This is why the White Sox are stuck. Jerry is not going to want another strip-down-to-the-Cease-and-Pantera rebuild. He’s also not going to spend, at least smartly. He’s also not going to fire anyone, because, apparently, Rick Hahn makes the best front office coffee, or knows how to heat his pregame oatmeal up to the perfect temperature, because it’s not anything he’s done to earn him a Lifetime GM Position with a major league base-ball team.

Our site historian is Mark Liptak, and he sent this to me yesterday, sourced from somewhere, he didn’t tell me, but it’s basic research so we’ll cop it uncredited for the purpose trying to speed this agonizing preview to a finish: Rick Hahn has won nothing in his 11 seasons as White Sox GM. Only Mike Rizzo and Brian Cashman have tenures as long with their teams. Rizzo’s is nothing to crow about, but there was at least the glory of running the table in 2019. Cashman, it’s the Yankees, so sure, 12 ALDS wins, 6 ALCS wins, four World Series titles.

Hahn: ZILCH. Literally, nothing to show for more than a decade in the job. And yet paychecks keep getting cashed.

I know Al is paying me to give you a series preview, two games that will invariably change all of our lives, games We Will Never Forget in the annals not only of Crosstown, but Competitive Baseball. But I’m not going to be able to do that.

Why? Well, it’s one thing to root for a bad team. Among those 13 worst White Sox clubs ever are the even-worse 2013 and 2018 clubs. I can’t speak for the ugly transition year of 2013, but 2018 was full rebuild mode, funbad, the works. You can lean into a season like that and have some laughs, even if those laughs come so hard and breathlessly they end in tears.

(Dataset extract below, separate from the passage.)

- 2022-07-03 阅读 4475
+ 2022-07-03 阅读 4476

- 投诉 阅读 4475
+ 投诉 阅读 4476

(Did you miss the fact that now three of the 13 worst White Sox seasons, over their 123-year history, have been under Rick Hahn? Did you? Well, I didn’t. And all of my fellow White Sox fans don’t. We’re furious at the employed incompetency of our GM.)

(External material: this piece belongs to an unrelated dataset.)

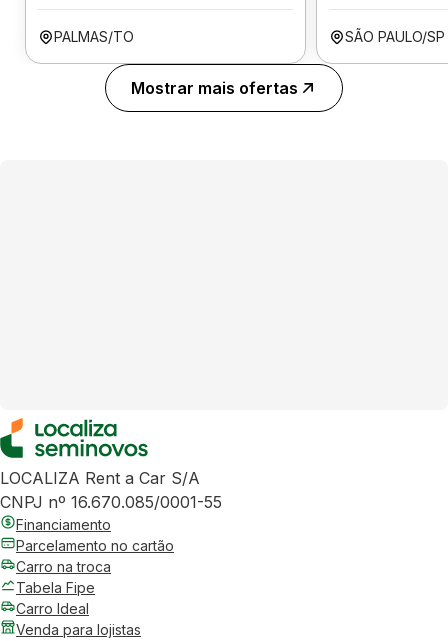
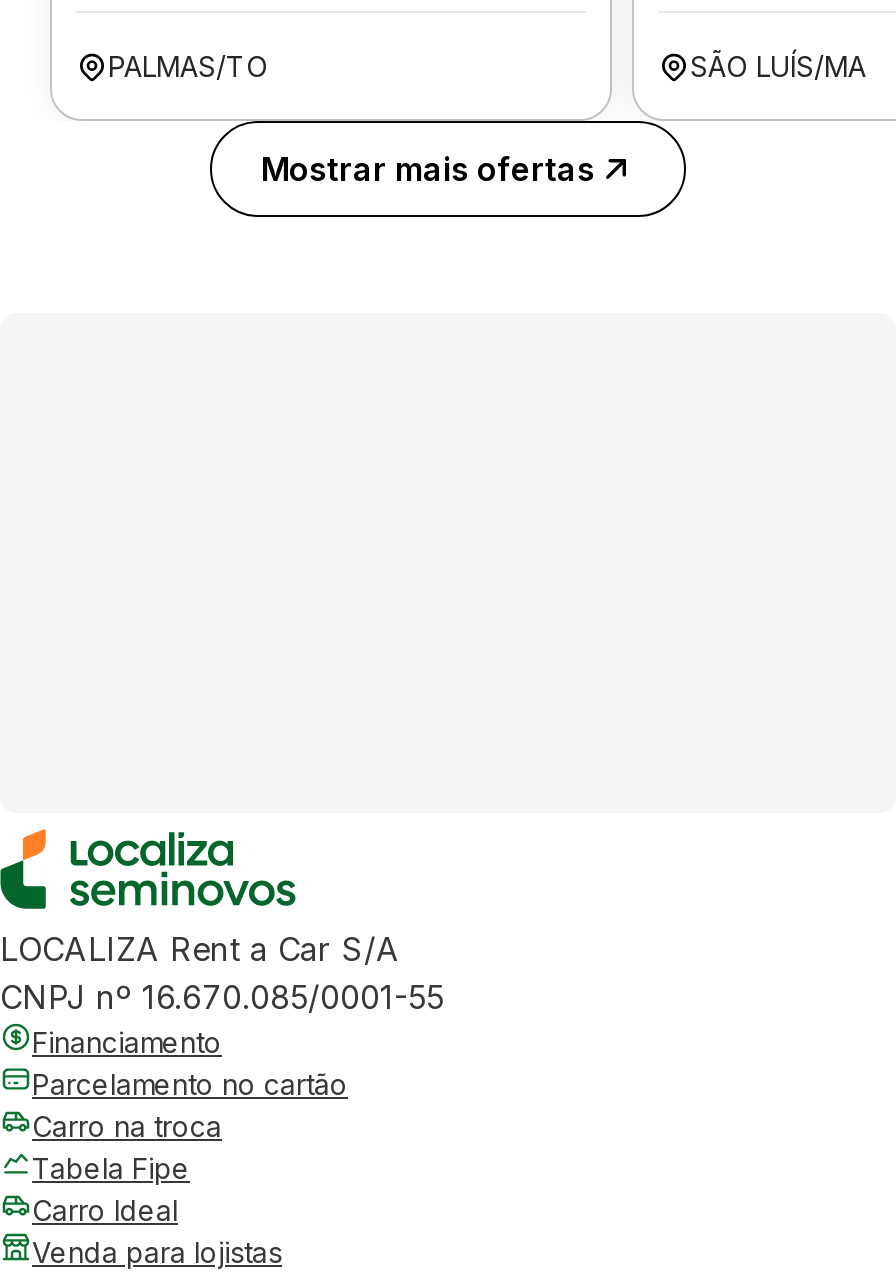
- SÃO PAULO/SP
+ SÃO LUÍS/MA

But Hahn has built not only a bad team, but an unlikable one. A detestable one.

• Yes, it starts with [redacted], a starter Hahn JUMPED THE MARKET to sign to a generous deal and a human so hideous we don’t cover or name him on our site.

• But there is no upper-level farm system of note, at least none that doesn’t churn out replacement-level hitters who can’t field.

• Hahn’s first (only?) true no-strings managerial hire, Pedro Grifol, has proven toothless and inept.

• The revamped training program hasn’t worked, as injuries continue to pile up, while Hahn acts as if he has limited use of the injured list — to wit, Andrew Vaughn is hobbling around the clubhouse IN A SOFT CAST right now but has not been IL’d, roughly a year since Franchise Player Luis Robert Jr. was reduced to playing in games WITH ONE ARM (I am not joking, look up some September footage, Al isn’t paying me for video clips).

• Hahn dickered over nickels with pending free agent and franchise starter (and, note the departure from theme, really great guy) Lucas Giolito, thus he was never going to re-sign with the White Sox (shades of Sale).

• Hahn handed the biggest free agent deal in team history — still not nine figures, mind you — to pleasant human and average major league starter Andrew Benintendi.

• He flushed tens of millions into a Superpen that a) isn’t actually all that good and b) is the one area of player development that has actually clicked for the White Sox (say hi to Codi Heuer for me).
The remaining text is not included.